*What you need to do:* Print every record exactly as it appears. Leave the pictures out.

*Data section:*

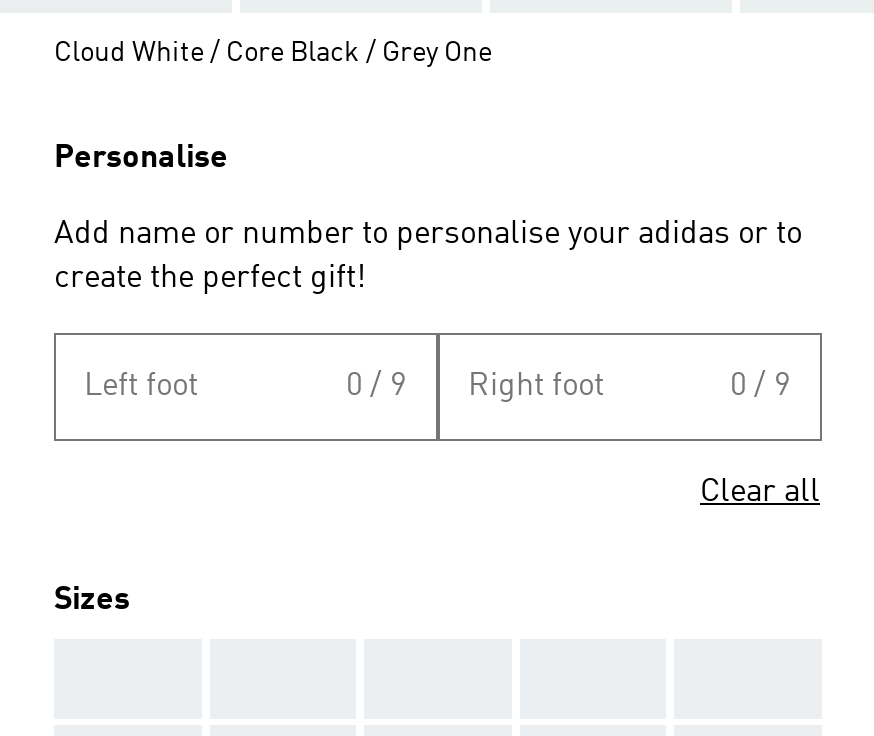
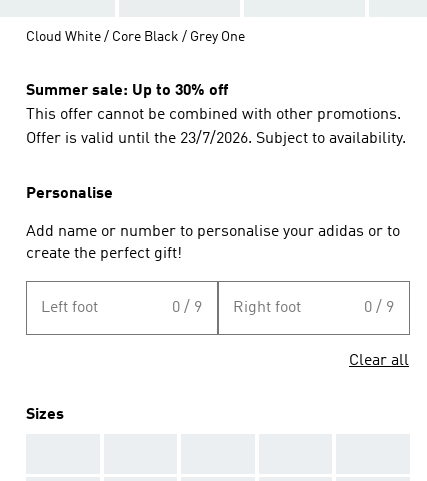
+ Summer sale: Up to 30% off
+ This offer cannot be combined with other promotions.
+ Offer is valid until the 23/7/2026. Subject to availability.
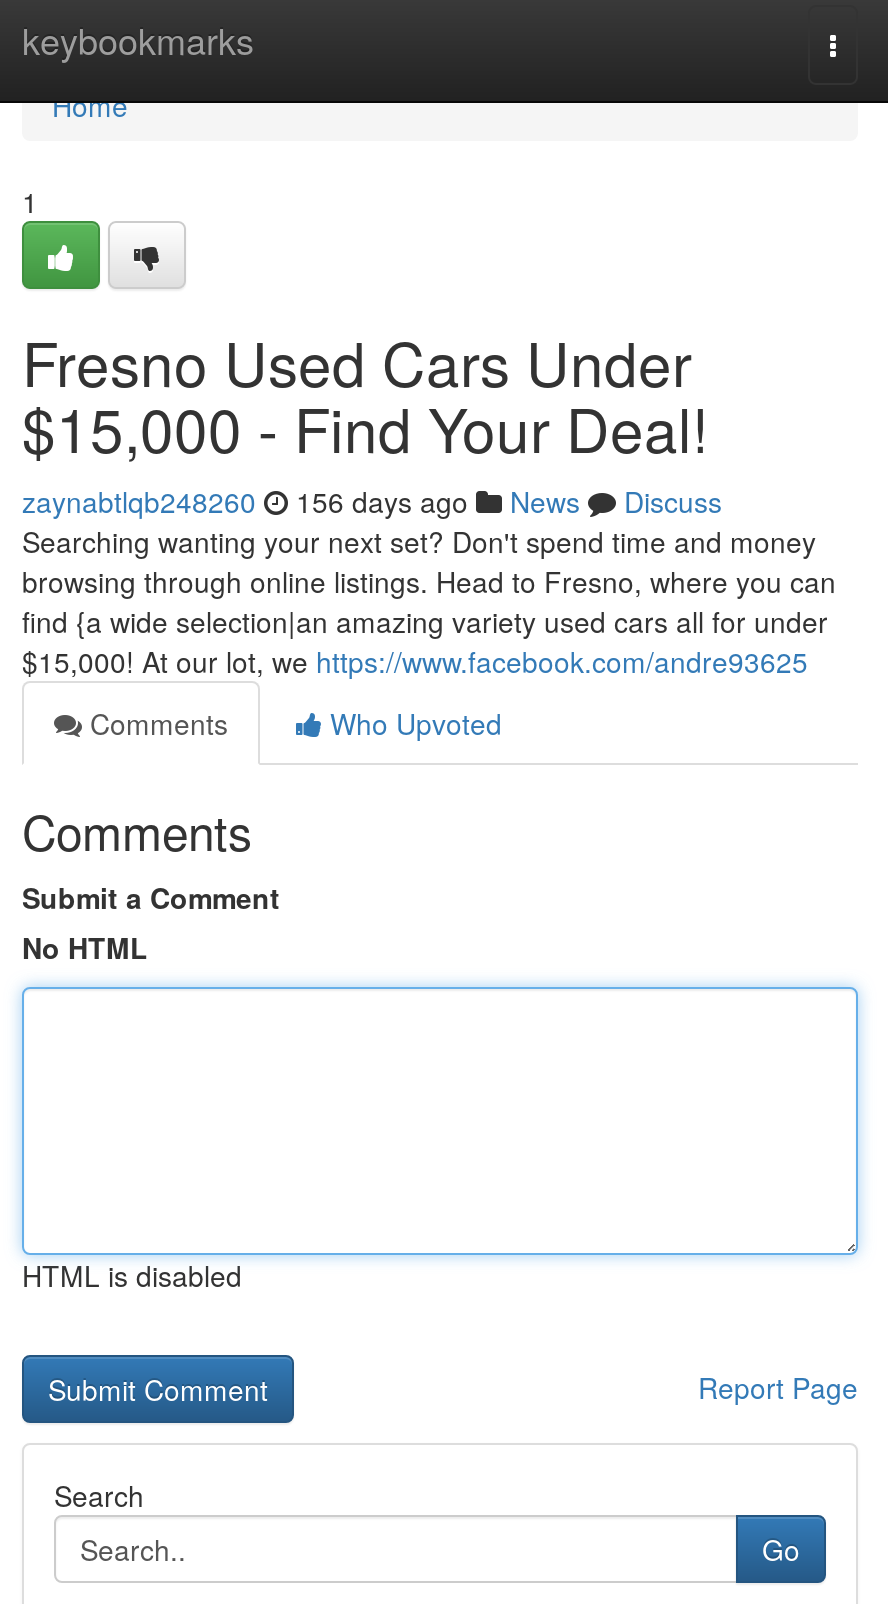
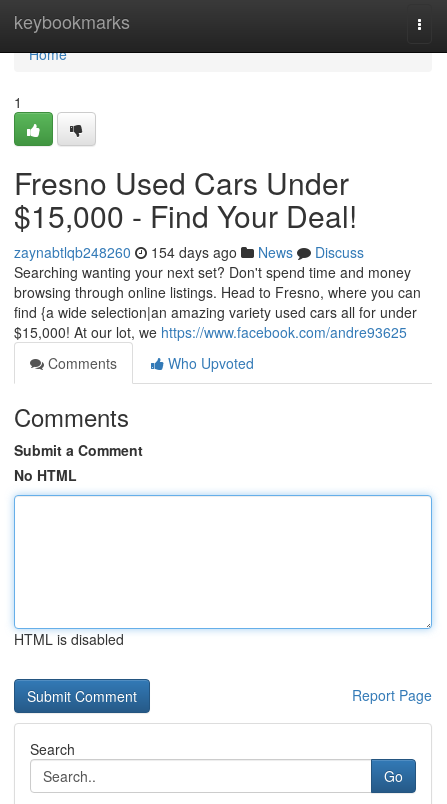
- zaynabtlqb248260 156 days ago News Discuss
+ zaynabtlqb248260 154 days ago News Discuss
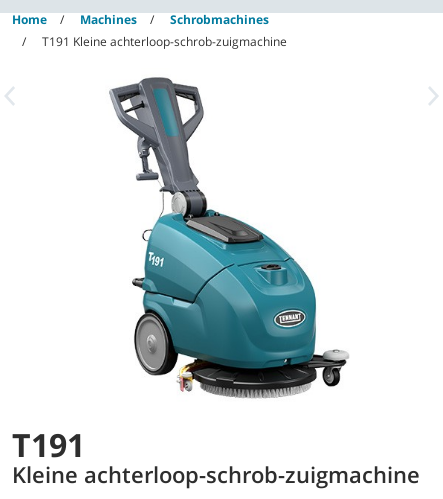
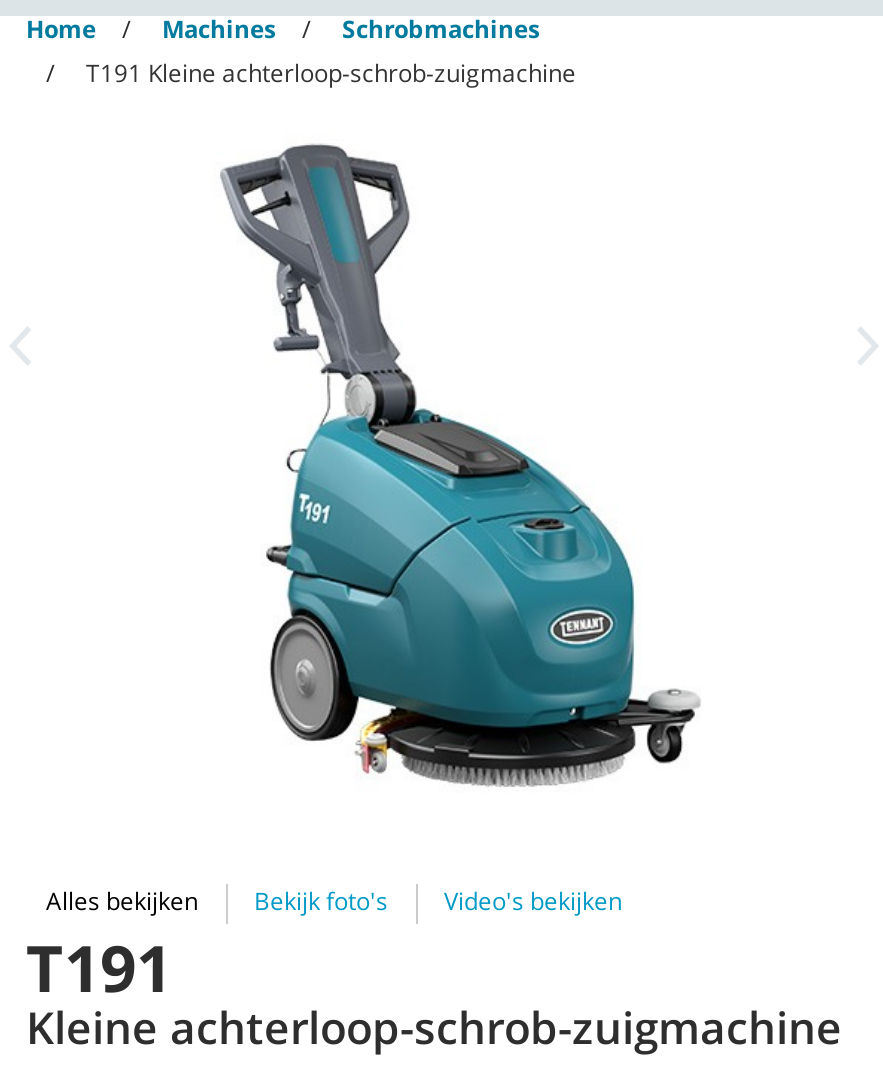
+ Alles bekijken
+ Bekijk foto's
+ Video's bekijken
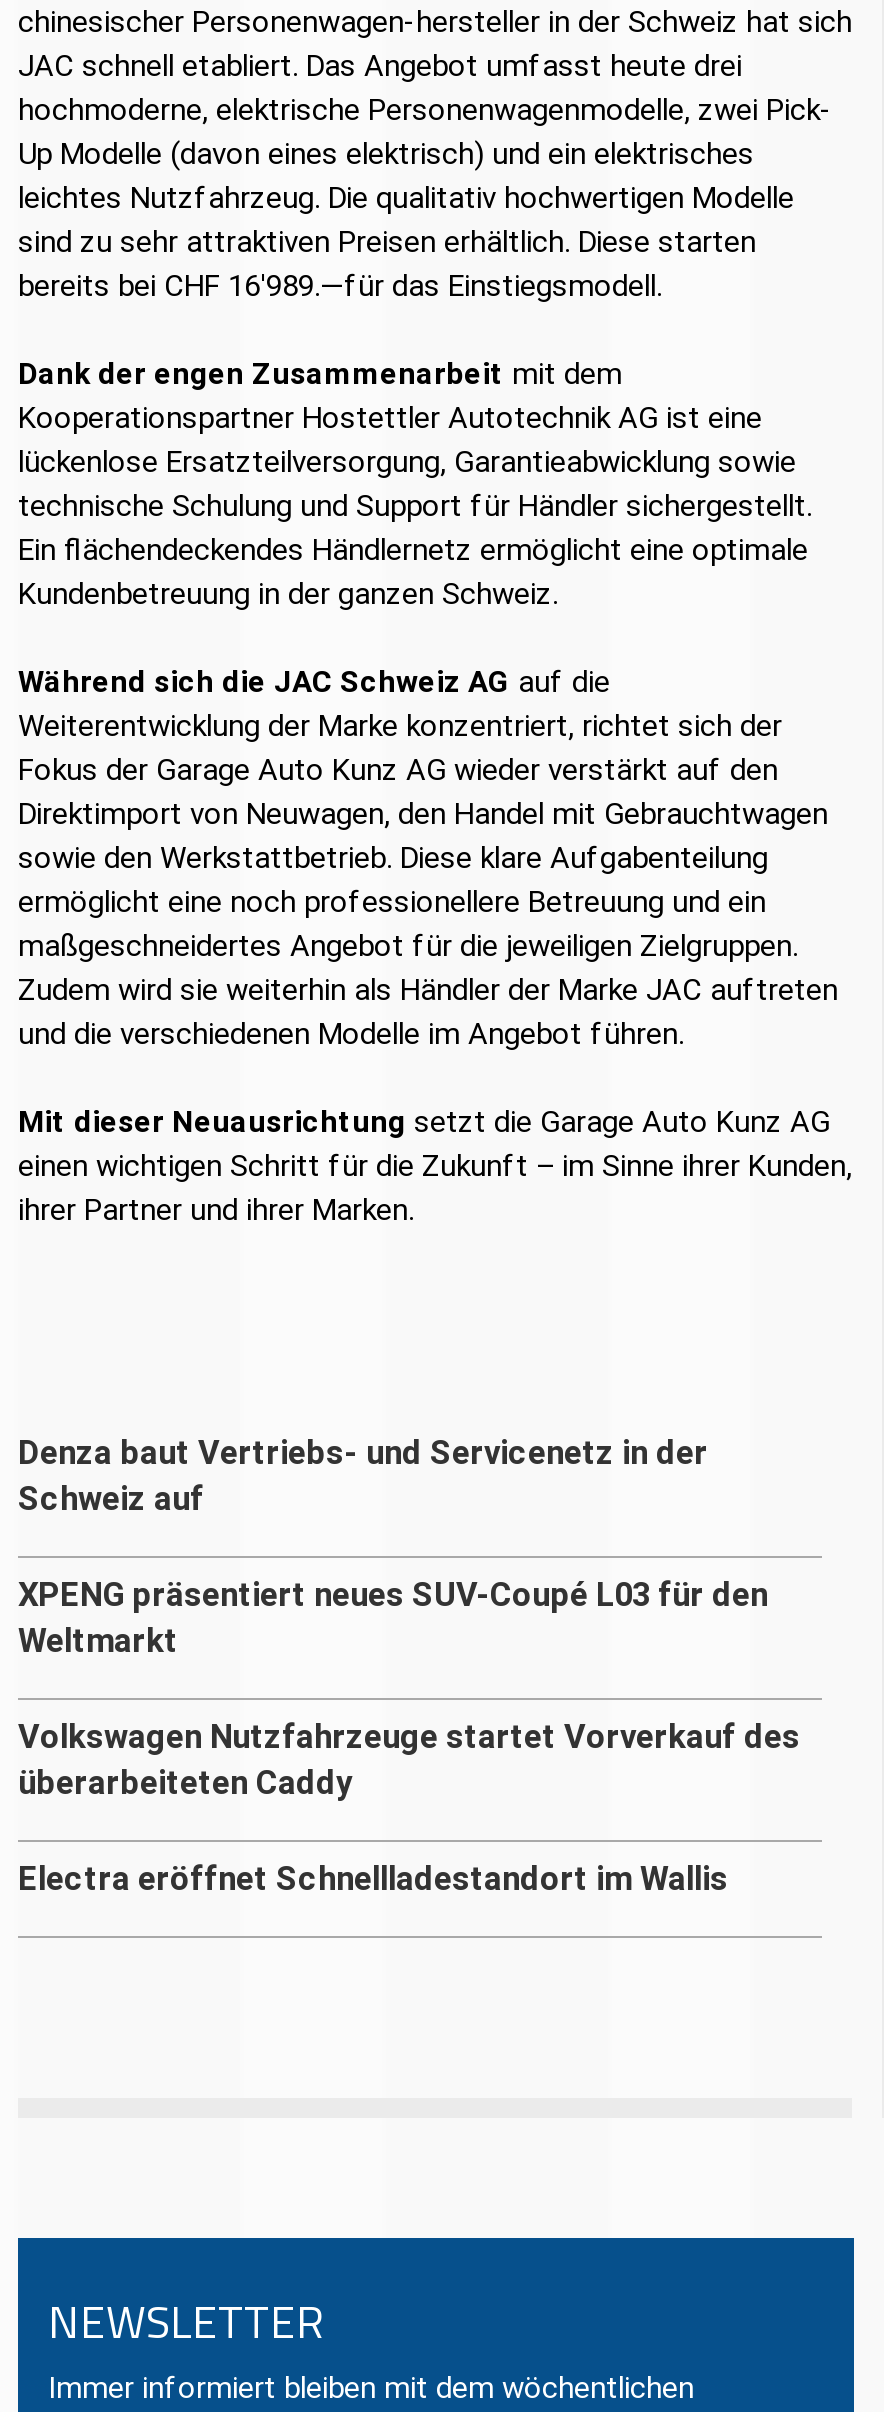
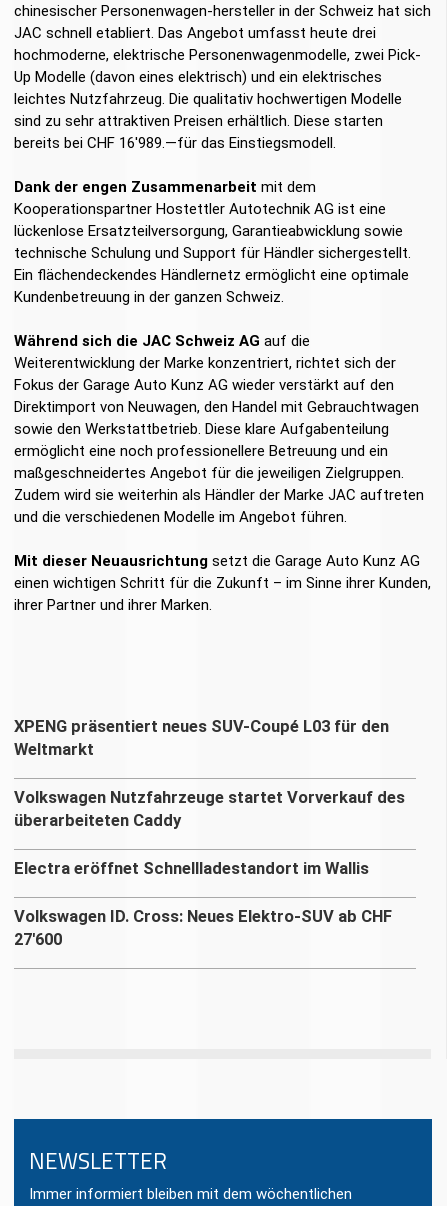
- Denza baut Vertriebs- und Servicenetz in der
- Schweiz auf

moved up: XPENG präsentiert neues SUV-Coupé L03 für den | Weltmarkt | Volkswagen Nutzfahrzeuge startet Vorverkauf des | überarbeiteten Caddy | Electra eröffnet Schnellladestandort im Wallis

+ Volkswagen ID. Cross: Neues Elektro-SUV ab CHF
+ 27'600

*Finished exercise:*
+ Summer sale: Up to 30% off
+ This offer cannot be combined with other promotions.
+ Offer is valid until the 23/7/2026. Subject to availability.
- zaynabtlqb248260 156 days ago News Discuss
+ zaynabtlqb248260 154 days ago News Discuss
+ Alles bekijken
+ Bekijk foto's
+ Video's bekijken
- Denza baut Vertriebs- und Servicenetz in der
- Schweiz auf

moved up: XPENG präsentiert neues SUV-Coupé L03 für den | Weltmarkt | Volkswagen Nutzfahrzeuge startet Vorverkauf des | überarbeiteten Caddy | Electra eröffnet Schnellladestandort im Wallis

+ Volkswagen ID. Cross: Neues Elektro-SUV ab CHF
+ 27'600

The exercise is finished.